Sarebbe auspicabile, così come è avvenuto lo scorso anno nell'ambito della presentazione del libro a Castelplanio, in provincia di Ancona, che i parenti, gli eredi, i famigliari ancora viventi di quei settantacinque uomini, potessero incontrarsi per fornire ulteriori testimonianze, confrontando e integrando le informazioni contenute nei singoli capitoli di Noi moriamo a Stalingrado, denominati dall'autore con intenzione efficacemente lirica: Aspettami, ritornerò; Laggiù sul Volga; Ti ho mandato il vaglia; Siamo bloccati; Dalla cassa non si esce; Aiuta tu papà e mamma; Incontro alla morte; Sessantatre anni dopo. Un modo per rendere il giusto merito a uomini che dopo sessant'anni Alfio Caruso ha inseguito come un segugio, tallonato con l'uso della memoria, leggendo fra le righe delle loro lettere ai famigliari, contattando figli e nipoti e riuscendo del contempo a ricostruire una pagina di storia in cui la ferocia l'ha fatta da padrona, mietendo quattrocentododicimila uomini fra le forze alleate di Germania, Italia, Romania e Ungheria, e seicentomila sovietici dall'altra. Un totale di oltre un milione di uomini, secondo le stime degli storici.

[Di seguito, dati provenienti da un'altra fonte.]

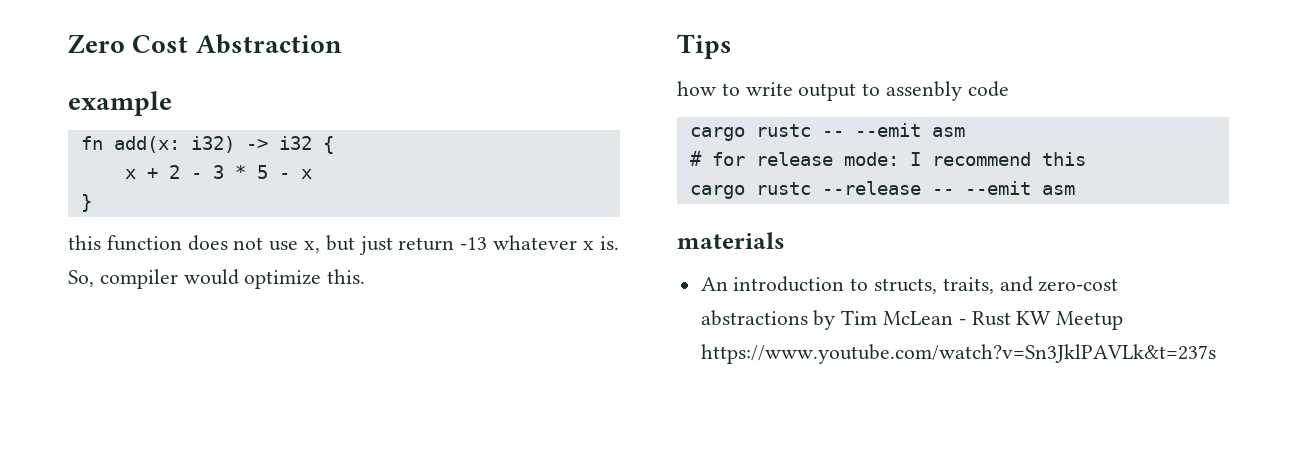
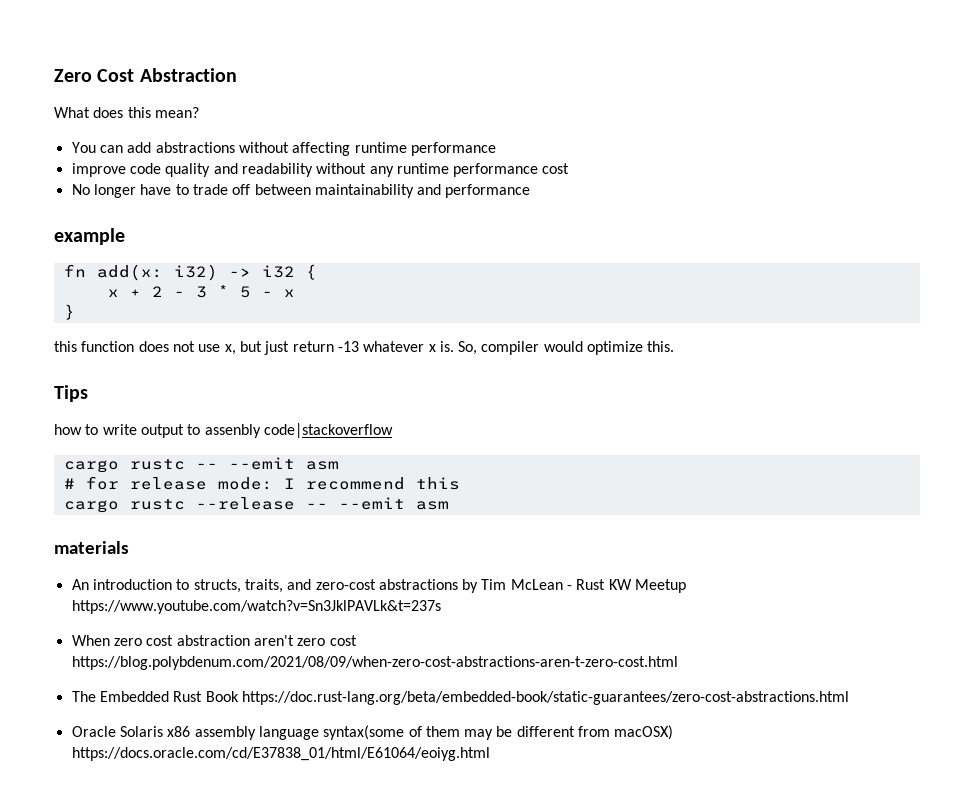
(342, 44) none -> [54,107,199,118] [71,142,496,156] [71,163,570,177] [71,184,531,198] // What does this mean? // You can add abstractions without affecting runtime performance // improve code quality and readability without any runtime performance cost // No longer have to trade off between maintainability and performance
[967,81,1009,97] code -> [263,423,393,438] code|stackoverflow
(1216, 354) none -> [71,635,357,646] [71,656,678,670] [71,691,849,705] [71,725,674,740] [71,747,490,761] // When zero cost abstraction aren't zero cost https://blog.polybdenum.com/2021/08/09/when-zero-cost-abstractions-aren-t-zero-cost.html // The Embedded Rust Book https://doc.rust-lang.org/beta/embedded-book/static-guarantees/zero-cost-abstractions.html // Oracle Solaris x86 assembly language syntax(some of them may be different from macOSX) https://docs.oracle.com/cd/E37838_01/html/E61064/eoiyg.html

Vi è un'immagine diffusa dai libri di storia che riassume visivamente quella ferocia: è la ripresa fotografica su una fontana divelta, dove sei bambini in bronzo, tre maschi e tre femmine, si danno la mano per un girotondo attorno ad un coccodrillo impaurito. Sullo sfondo un palazzo incendiato si staglia tra il fumo nerissimo dei bombardamenti. Di certo Alfio Caruso l'ha vista e ne ha analizzato la funzione simbolica. Non si spiegherebbe altrimenti quel coinvolgimento emotivo nel quale la sua scrittura sa trascinare il lettore.

A. CARUSO, Noi moriamo a Stalingrado, Milano, Longanesi, 2006.